___ INPUT RECORDS ___

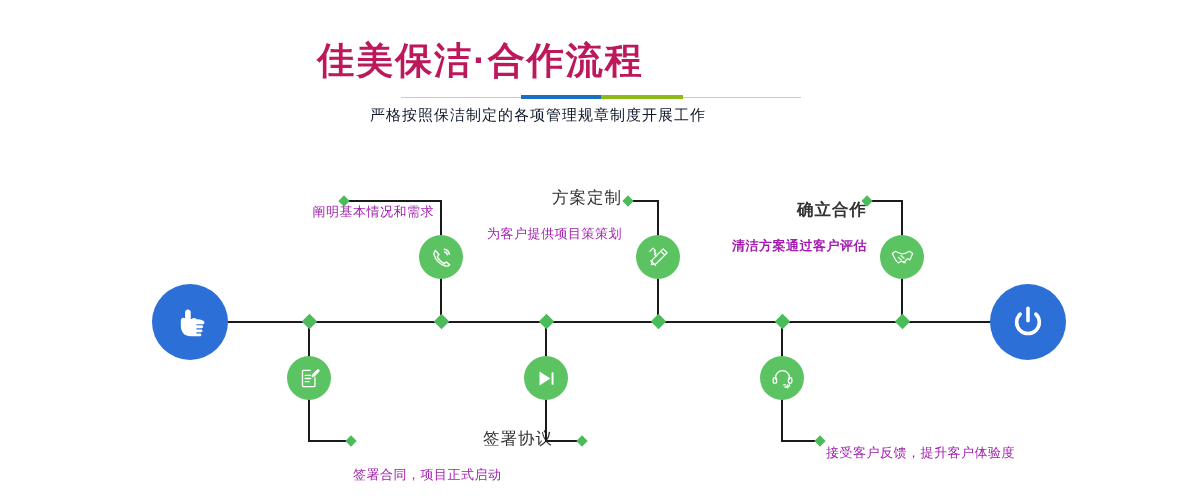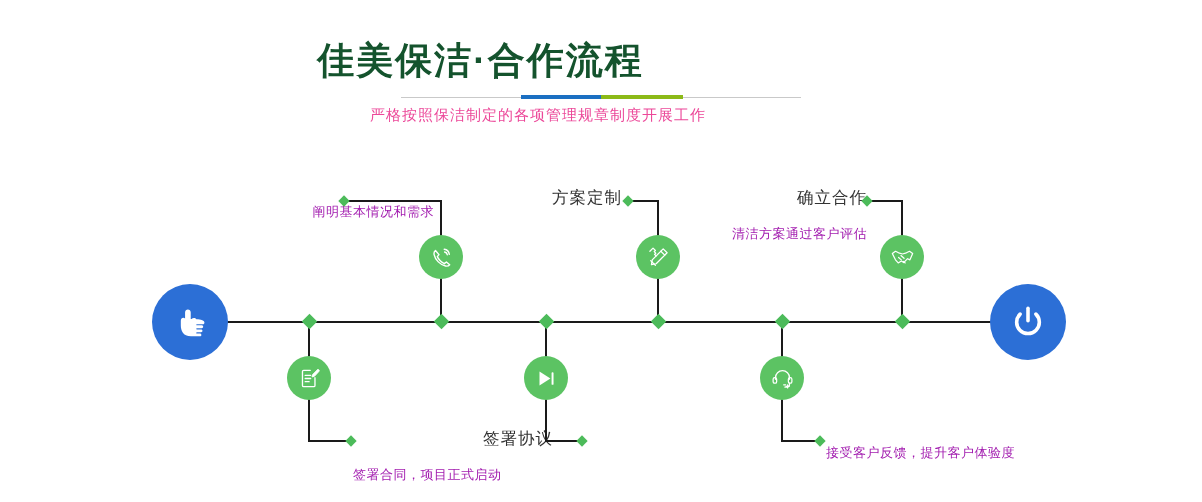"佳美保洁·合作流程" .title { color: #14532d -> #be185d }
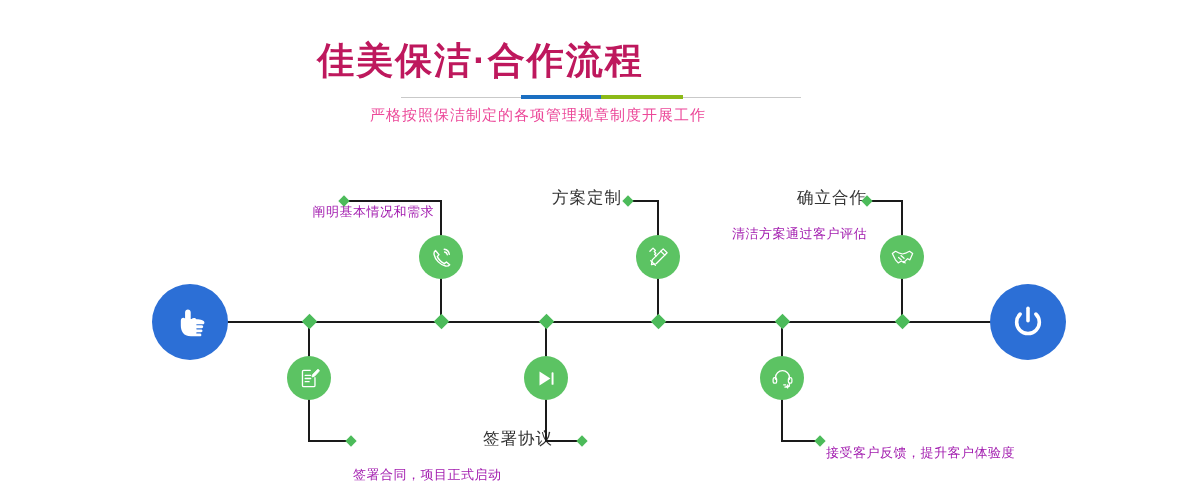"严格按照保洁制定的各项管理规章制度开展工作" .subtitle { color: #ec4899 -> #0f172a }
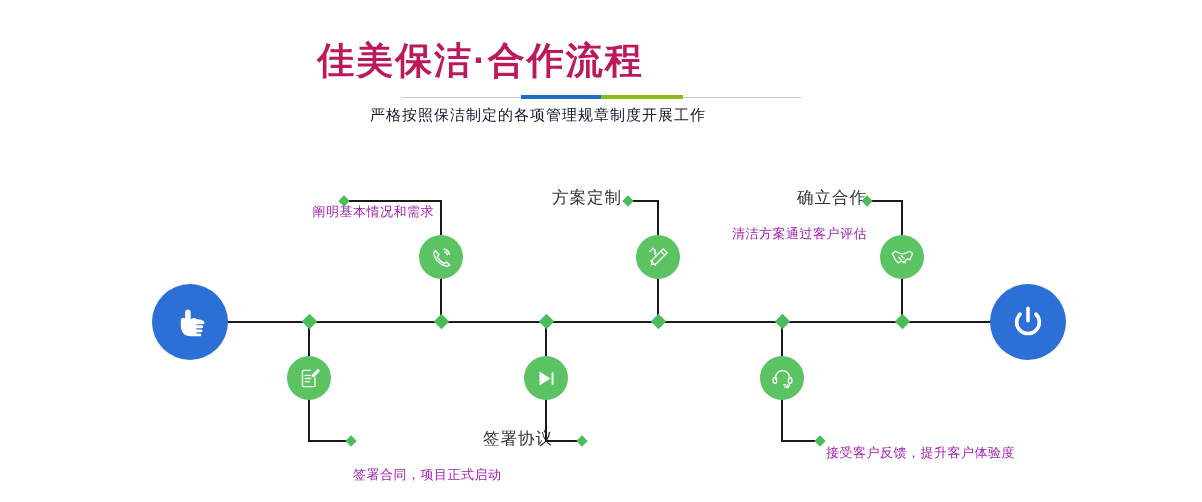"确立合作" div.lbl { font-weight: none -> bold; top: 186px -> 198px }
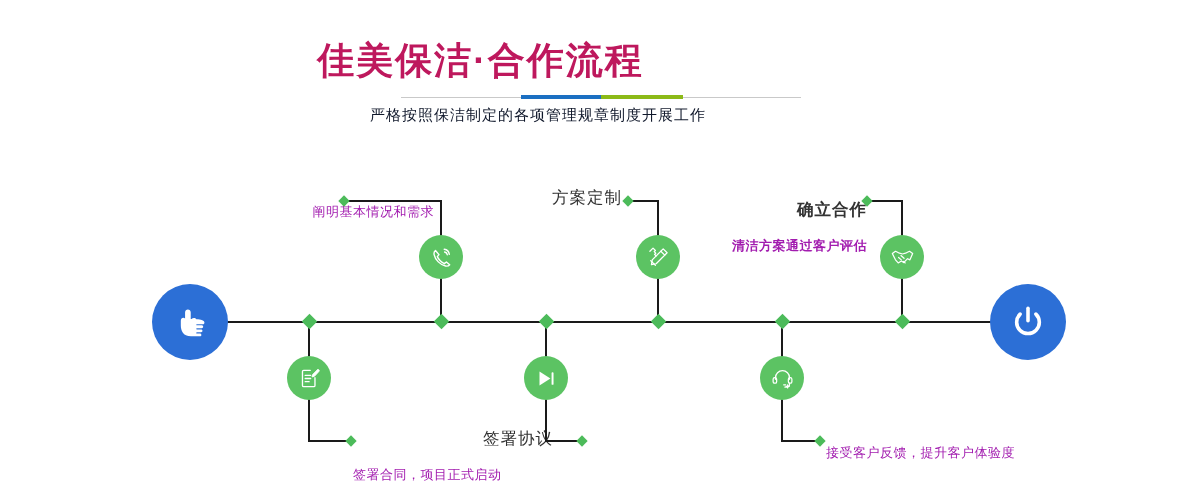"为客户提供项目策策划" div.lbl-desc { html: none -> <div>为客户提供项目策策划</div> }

___
___ INPUT RECORDS ___

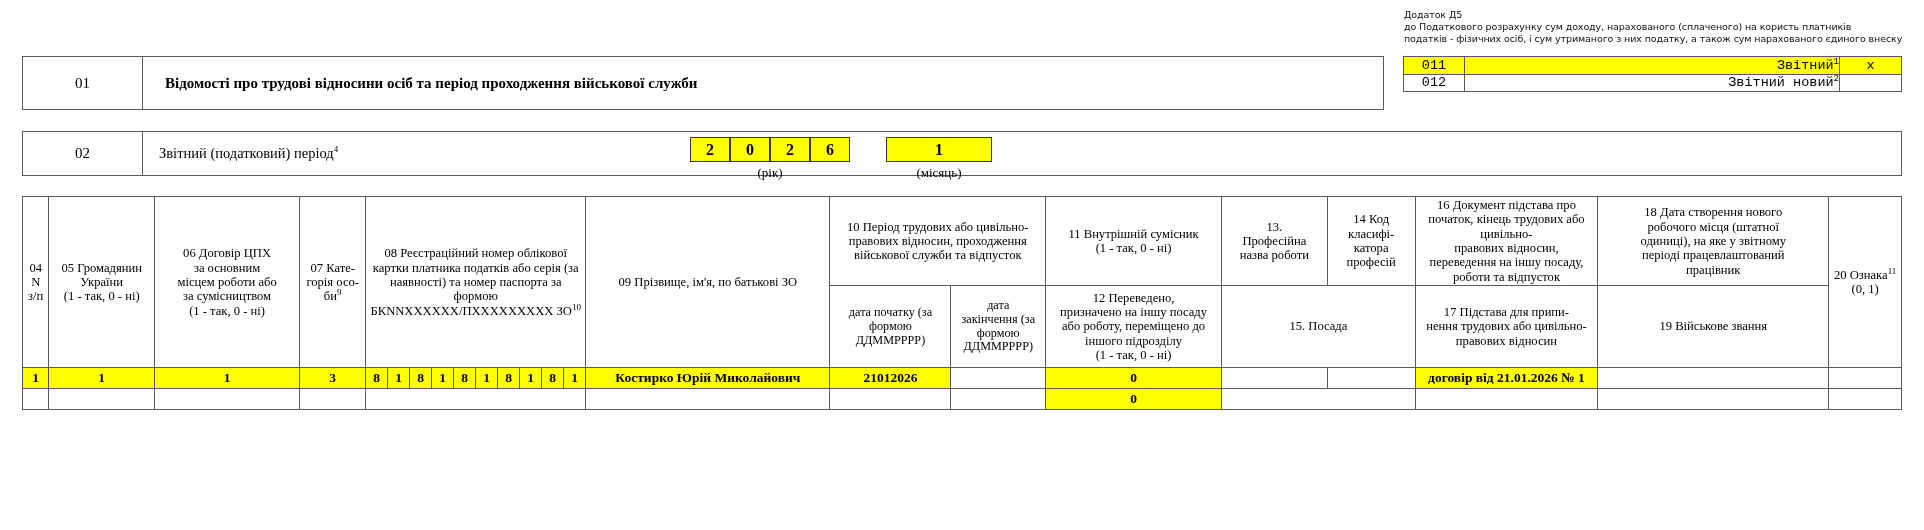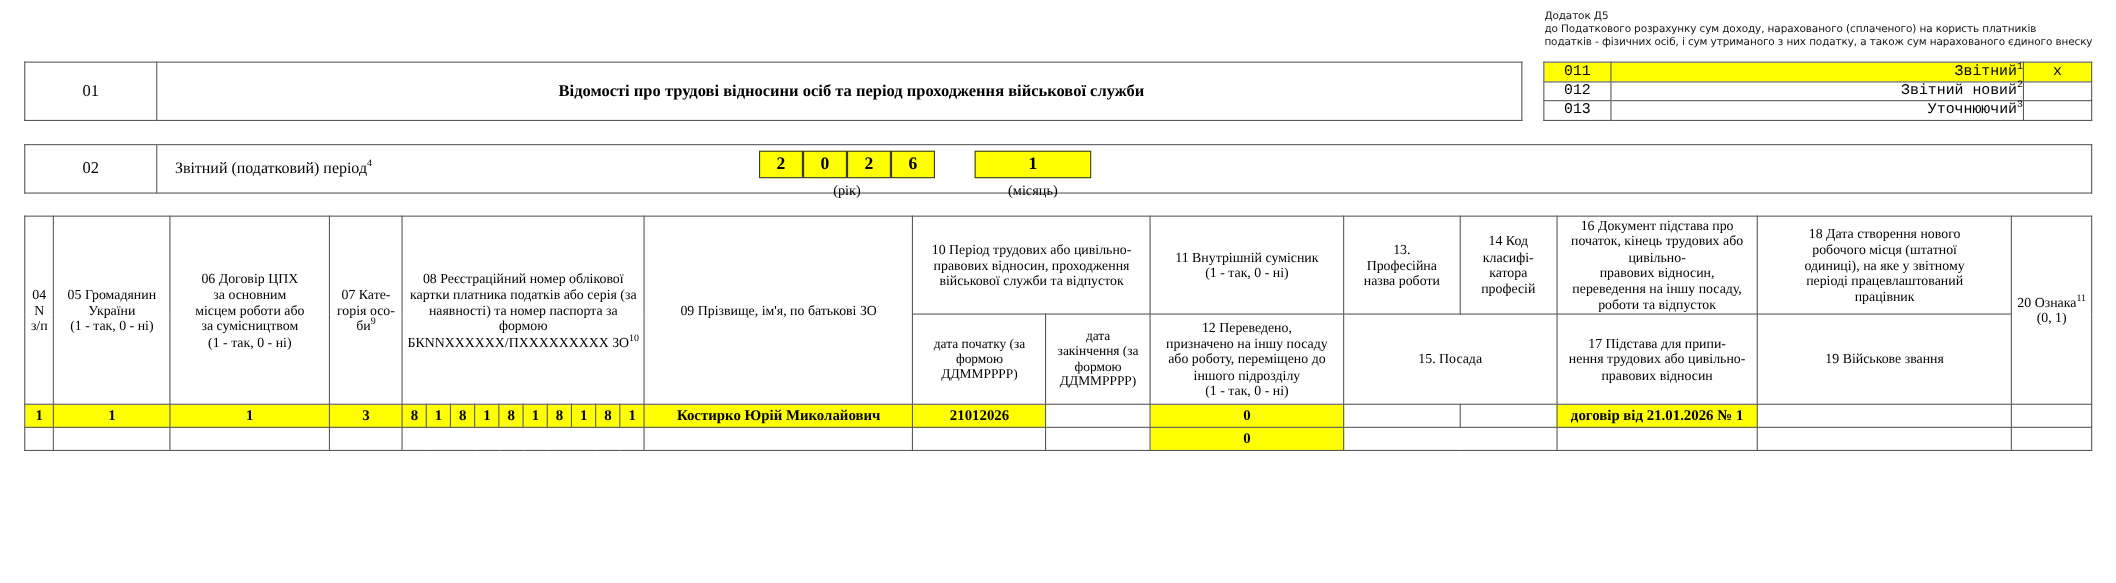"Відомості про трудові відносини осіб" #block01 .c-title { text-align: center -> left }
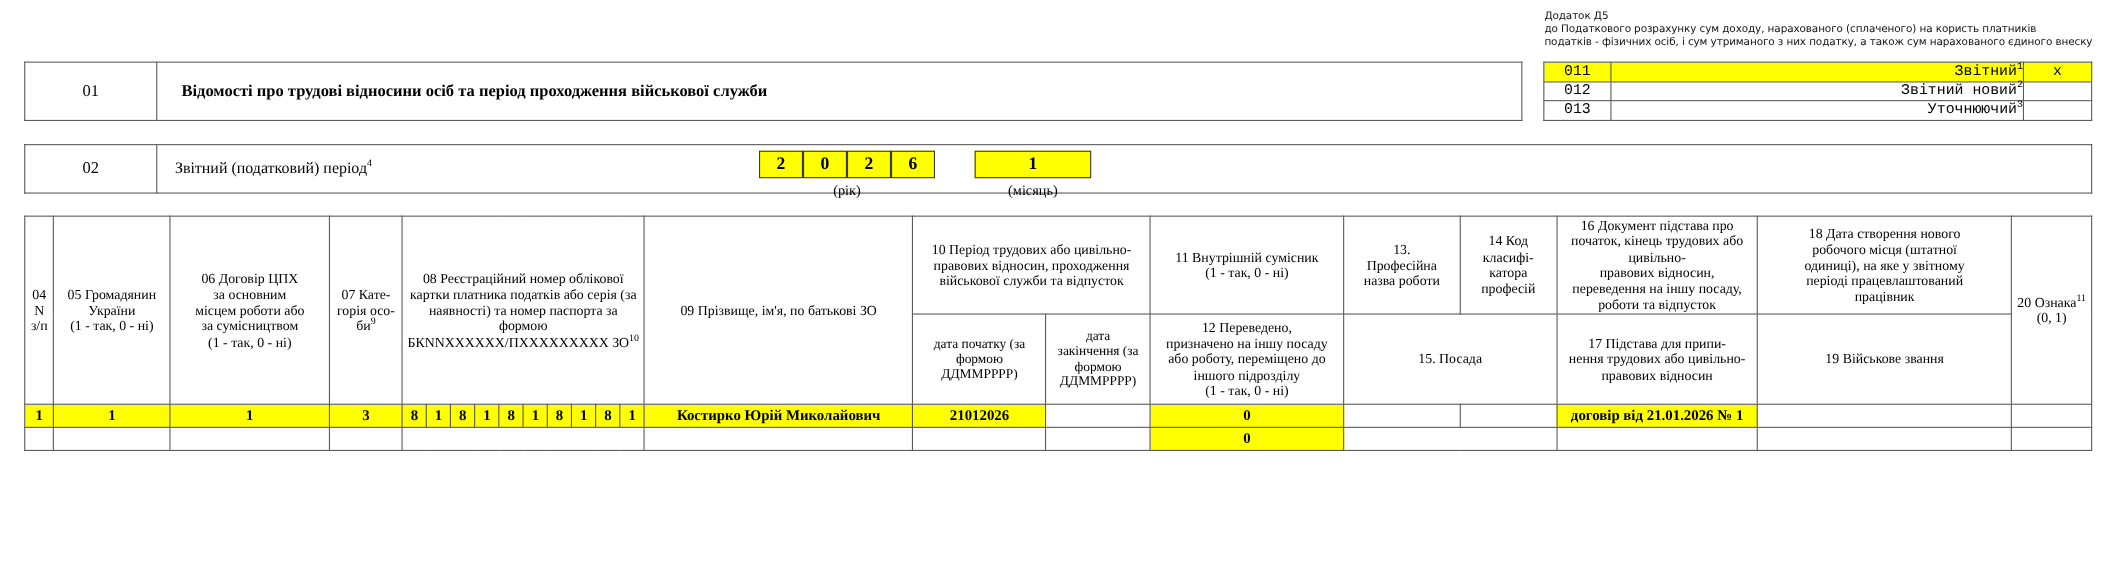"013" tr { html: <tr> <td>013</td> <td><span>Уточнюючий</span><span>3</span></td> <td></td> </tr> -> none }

___

* **EXERCISE GOAL**:
Going by the data above, give back only the lines from the one containing "color: #14532d ->" through the one containing "html: none ->", exactly as they stand, both ends included and no images.

* **SOLUTION BELOW**:
"佳美保洁·合作流程" .title { color: #14532d -> #be185d }
"严格按照保洁制定的各项管理规章制度开展工作" .subtitle { color: #ec4899 -> #0f172a }
"确立合作" div.lbl { font-weight: none -> bold; top: 186px -> 198px }
"为客户提供项目策策划" div.lbl-desc { html: none -> <div>为客户提供项目策策划</div> }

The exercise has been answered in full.